Given records Block Start

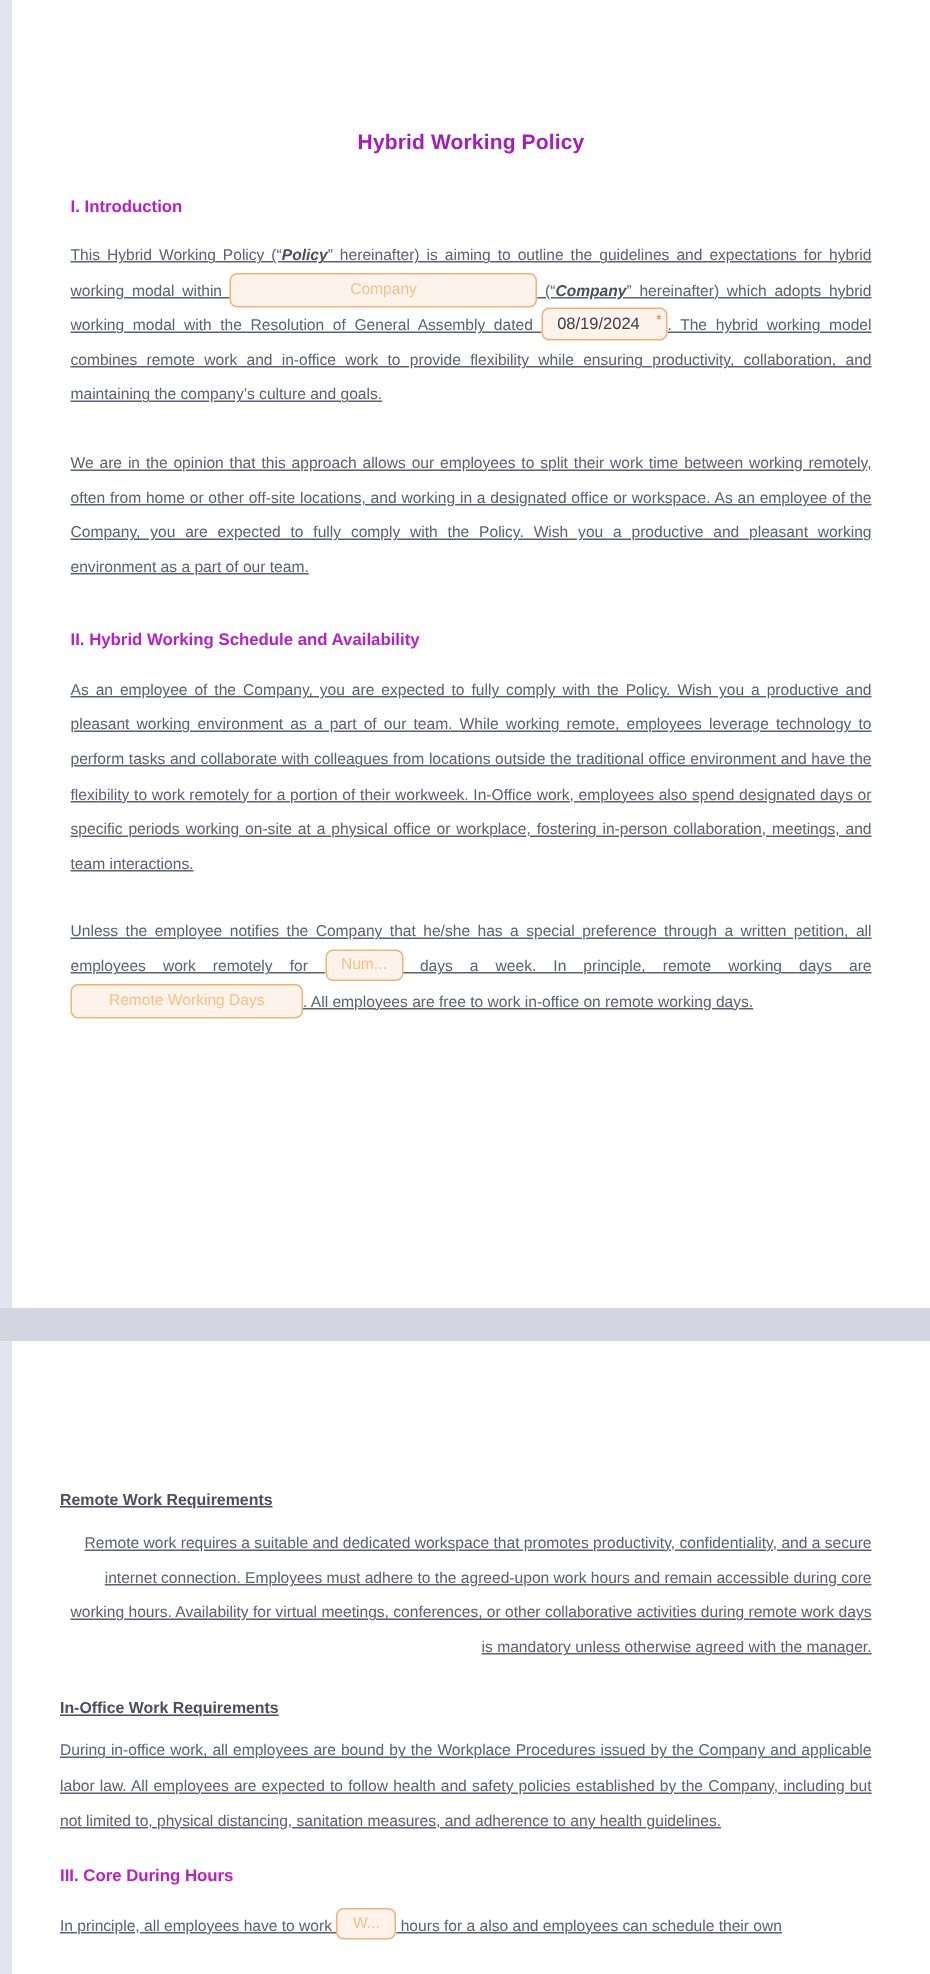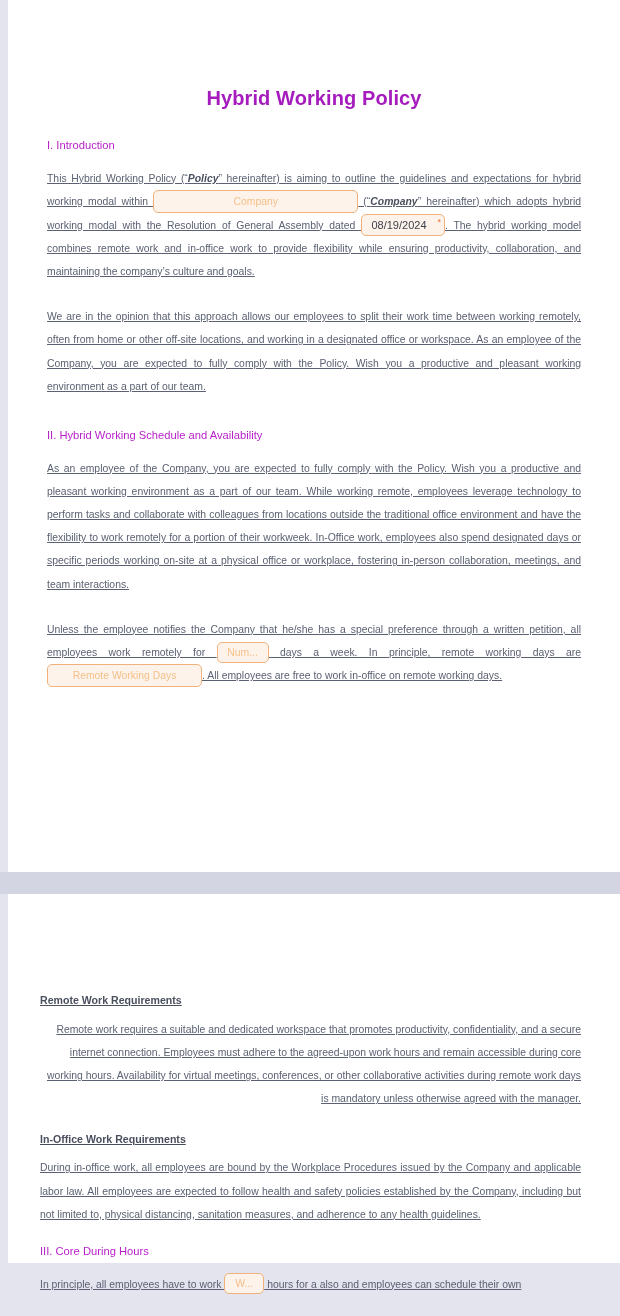--- a/index.html
+++ b/index.html
@@ -46,39 +46,39 @@
   }
 
   .page-break {
     height: 22px;
     background: #d4d5e2;
     margin-left: 0px;
     width: 620px;
   }
 
   .page-2 {
-    height: 369px;
+    height: 422px;
     padding-top: 100px;
     padding-left: 32px;
   }
 
   .doc-title {
     text-align: center;
     color: #a61bbd;
-    font-size: 20px;
+    font-size: 14px;
     font-weight: bold;
     letter-spacing: 0.1px;
     margin: 0 0 28px 0;
     line-height: 1.2;
   }
 
   .section-heading {
     color: #b81fc9;
     font-size: 11.2px;
-    font-weight: normal;
+    font-weight: bold;
     margin: 0 0 14px 0;
     line-height: 1.3;
   }
 
   .section-heading.spaced-top {
     margin-top: 30px;
   }
 
   .sub-heading {
     color: #4a4f5e;

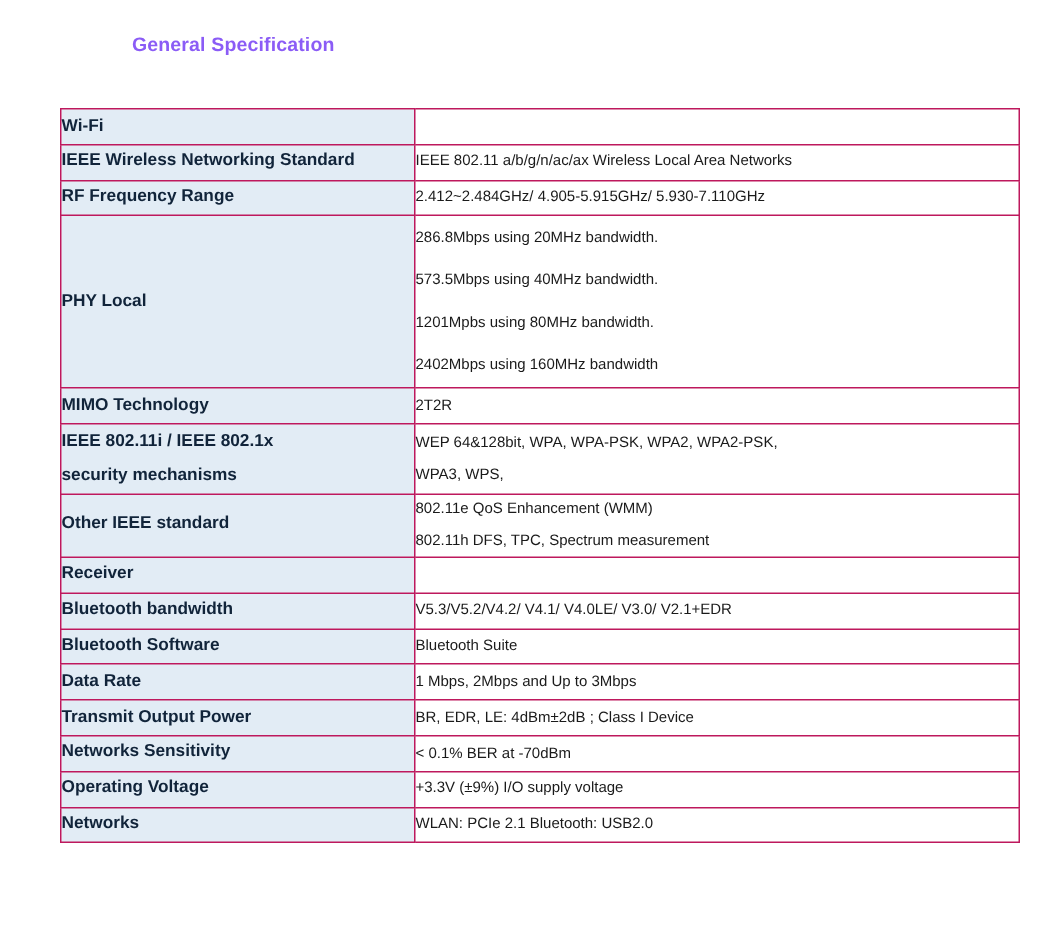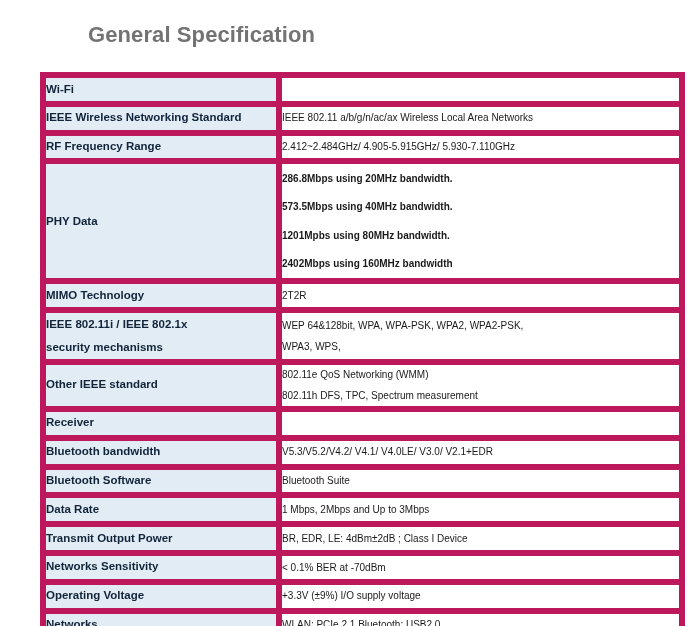--- a/index.html
+++ b/index.html
@@ -17,36 +17,36 @@
   .page {
     position: relative;
     width: 700px;
     height: 626px;
     box-sizing: border-box;
   }
   .page-title {
     position: absolute;
     left: 88px;
     top: 22px;
-    font-size: 22px;
+    font-size: 13px;
     font-weight: bold;
-    color: #737373;
+    color: #8b5cf6;
     letter-spacing: 0.1px;
   }
   .spec-table {
     position: absolute;
     left: 40px;
     top: 72px;
     width: 640px;
     border-collapse: collapse;
     table-layout: fixed;
     font-size: 11.5px;
   }
   .spec-table td {
-    border: 6px solid #be185d;
+    border: 1px solid #be185d;
     padding: 0;
     vertical-align: middle;
   }
   .col-label {
     width: 236px;
   }
   .col-value {
     width: 403px;
   }
   .cell-label {
@@ -67,21 +67,20 @@
   .cell-value .line {
     display: block;
     padding: 2.5px 0;
   }
   .cell-label .line {
     display: block;
     padding: 2.5px 0;
   }
   .tall .line {
     padding: 6.5px 0;
-    font-weight: bold;
   }
   .empty-value {
     background: #ffffff;
   }
 </style>
 </head>
 <body>
 
 <div class="page">
 
@@ -110,21 +109,21 @@
         <tr>
           <td class="cell-label">
             <span class="line">RF Frequency Range</span>
           </td>
           <td class="cell-value">
             <span class="line">2.412~2.484GHz/ 4.905-5.915GHz/ 5.930-7.110GHz</span>
           </td>
         </tr>
         <tr>
           <td class="cell-label tall">
-            <span class="line">PHY Data</span>
+            <span class="line">PHY Local</span>
           </td>
           <td class="cell-value tall">
             <span class="line">286.8Mbps using 20MHz bandwidth.</span>
             <span class="line">573.5Mbps using 40MHz bandwidth.</span>
             <span class="line">1201Mpbs using 80MHz bandwidth.</span>
             <span class="line">2402Mbps using 160MHz bandwidth</span>
           </td>
         </tr>
         <tr>
           <td class="cell-label">
@@ -142,21 +141,21 @@
           <td class="cell-value">
             <span class="line">WEP 64&amp;128bit, WPA, WPA-PSK, WPA2, WPA2-PSK,</span>
             <span class="line">WPA3, WPS,</span>
           </td>
         </tr>
         <tr>
           <td class="cell-label">
             <span class="line">Other IEEE standard</span>
           </td>
           <td class="cell-value">
-            <span class="line">802.11e QoS Networking (WMM)</span>
+            <span class="line">802.11e QoS Enhancement (WMM)</span>
             <span class="line">802.11h DFS, TPC, Spectrum measurement</span>
           </td>
         </tr>
         <tr>
           <td class="cell-label">
             <span class="line">Receiver</span>
           </td>
           <td class="cell-value empty-value">&nbsp;</td>
         </tr>
         <tr>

Given records Block End

> The task
Look over the records above and copy each line that includes the string "height".

> Solution for this problem
     height: 22px;
-    height: 369px;
+    height: 422px;
     line-height: 1.2;
     line-height: 1.3;
     height: 626px;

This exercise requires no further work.